For almost two decades the Mornington Hotel, situated where Emily and Herbert Streets now join Tennyson Road, was a hub of community activity in Mortlake. The hotel was not only a popular place of refreshment for workers from the nearby gasworks, it also played host to sporting groups such as the Mortlake Swimming Club as well as being the venue of choice for political meetings and even coronial inquiries.

The two-storey weatherboard building with its balcony overlooking Tennyson Road provided a ready-made platform from which speakers of all political persuasions could address those gathered below. During the 1895 election campaign, New South Wales Premier, George Reid, addressed an enthusiastic crowd of supporters from this vantage point. Reid spoke in support of Free Trade candidate, William McMillan, the Member for Burwood, whom he said had been a strong supporter of the Government and liberalism. The same platform was used at other times by trade unionists advocating worker’s rights, while in 1893 the hotel hosted a well-attended meeting that sought to reorganise the Mortlake Branch of the Australian Labor Party.

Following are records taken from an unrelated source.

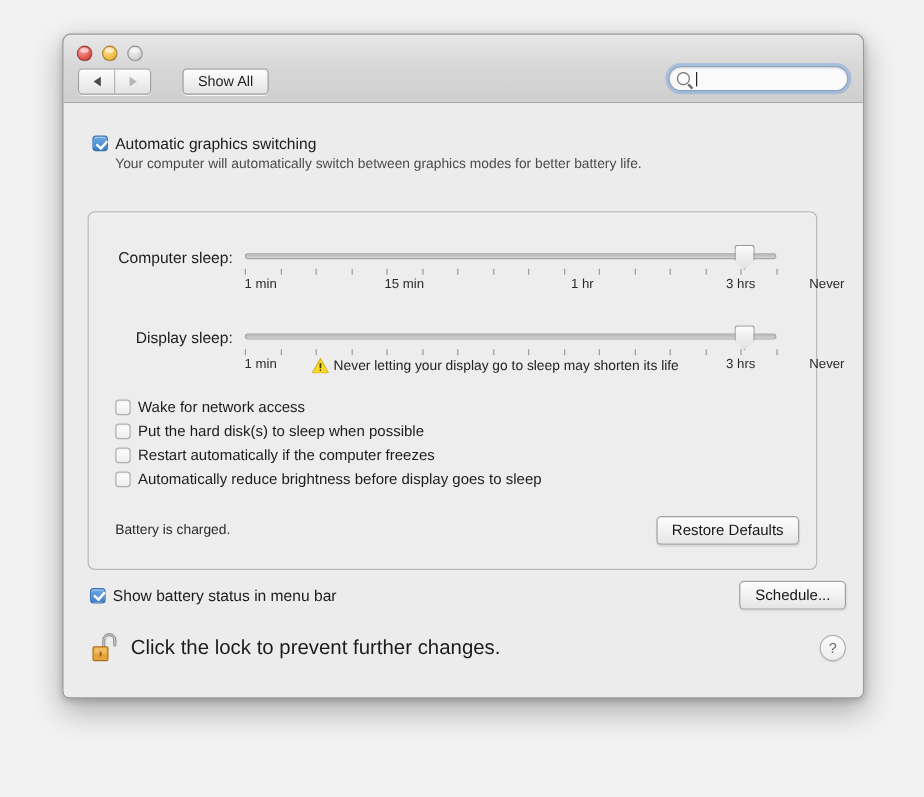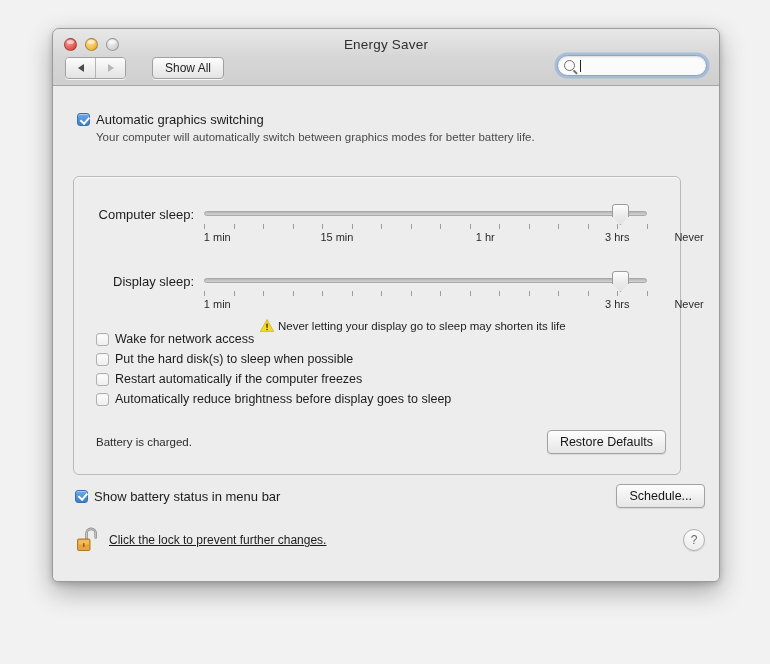"Energy Saver" div.win-title { html: <div>Energy Saver</div> -> none }
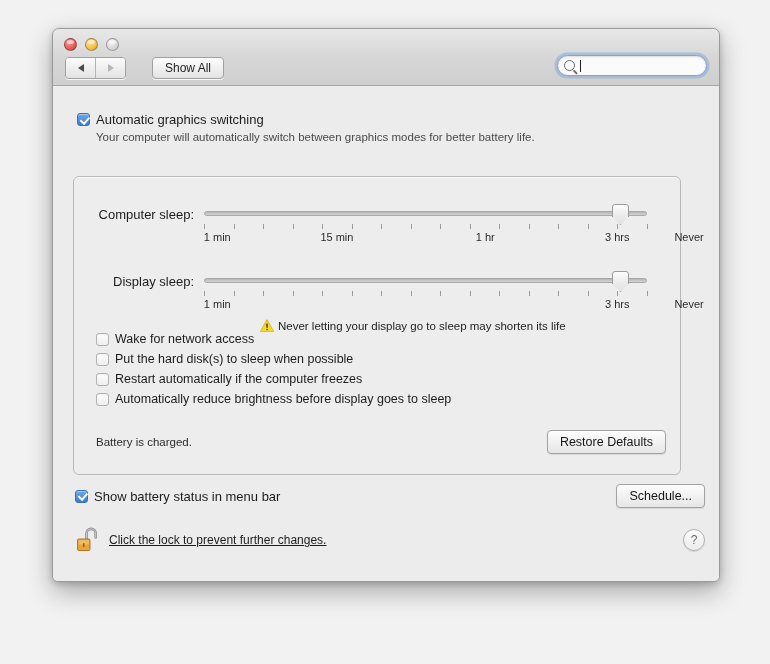"Never letting your display go" div.warn { margin-top: 21px -> none }
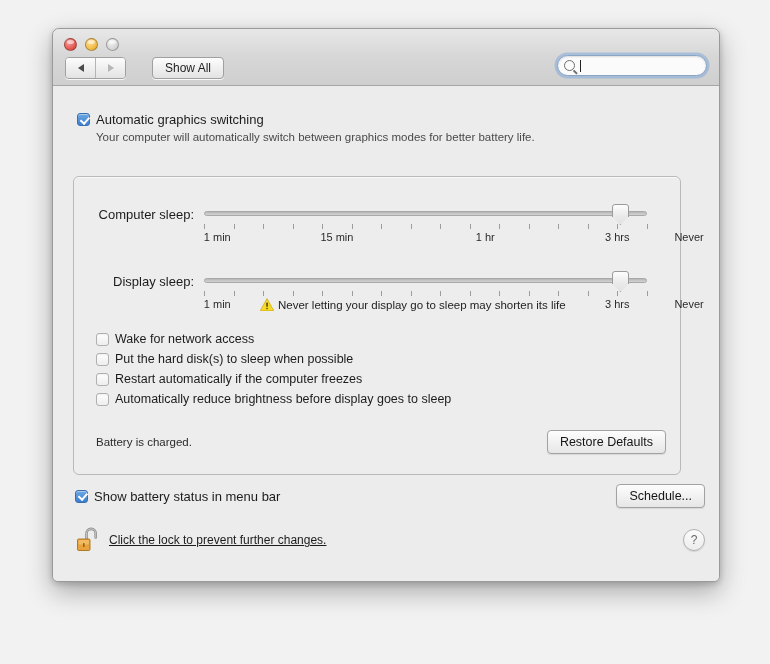"Click the lock to prevent" .lock-text { font-size: 12px -> 17px; text-decoration: underline -> none }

The Mornington Hotel operated between 1893 and 1911. It occupied a 2-acre site that included a number of outbuildings and an enclosed yard. At that time Emily Street was not cut through to Tennyson Road and there were only a few houses scattered nearby.

When a fire mysteriously burned down an unoccupied weatherboard cottage in Herbert Street in July 1894 – the resulting coronial inquiry was conducted in the Mornington Hotel. Despite strong evidence of arson, the presiding Parramatta Deputy Coroner was unable to identify who might have been responsible.

Other inquests conducted at the hotel included the apparent suicide of dentist Frederick Pierce in October 1907, who was found deceased on a patch of vacant land at Cabarita with a bullet in his head.  Another inquiry was held at the Mornington Hotel when a recently arrived Irishman died of heat exhaustion after a day’s work at the nearby gasworks. The man entered the hotel bar in a distressed state and called for a brandy. While in the process of paying for his drink, he collapsed and could not be revived. 

The Mornington Hotel had a strong association with local sports. Licensee and local alderman, Arthur T. Gale was captain of the Mortlake Swimming Club. The Club met at the hotel where it celebrated some notable achievements including winning the 220 yard freestyle race in a record time at the 1894 New Zealand Inter-Colonial Swimming Carnival. George Priddle, also a licensee of the Mornington Hotel, (1905-1911) was an Australian champion sculler who on many occasions rowed against World Champion, William Beach. His son Archie Priddle, was twice NSW champion and rowed against the Canadian champion, Bobby Pearce and New Zealand’s Paddy Hannan.

The Mornington Hotel closed in 1911 following a ruling of the NSW Special Licensing Court, which determined that the number of places where alcohol could be bought should be limited by community concerns. This was known as the “local option”. As a result more than 10 hotels within the Burwood electorate were closed, including the Mornington Hotel.

Mortlake’s remaining hotel was the Palace Hotel at the lower end of Tennyson Street – an imposing and quite grand Victorian structure commanding a view of the Parramatta River from which a “better class” of patrons might watch the regular regattas and sculling contests, away from the tens of thousands of other folk who crowded the shores. In the mid 1920’s the old Palace Hotel was demolished and replaced with a newer building, with the same name, almost opposite the main gasworks gates.

(Note: Unfortunately we have not been able to find a photograph of the Mornington Hotel so have substituted on of the Palace Hotel mentioned above.)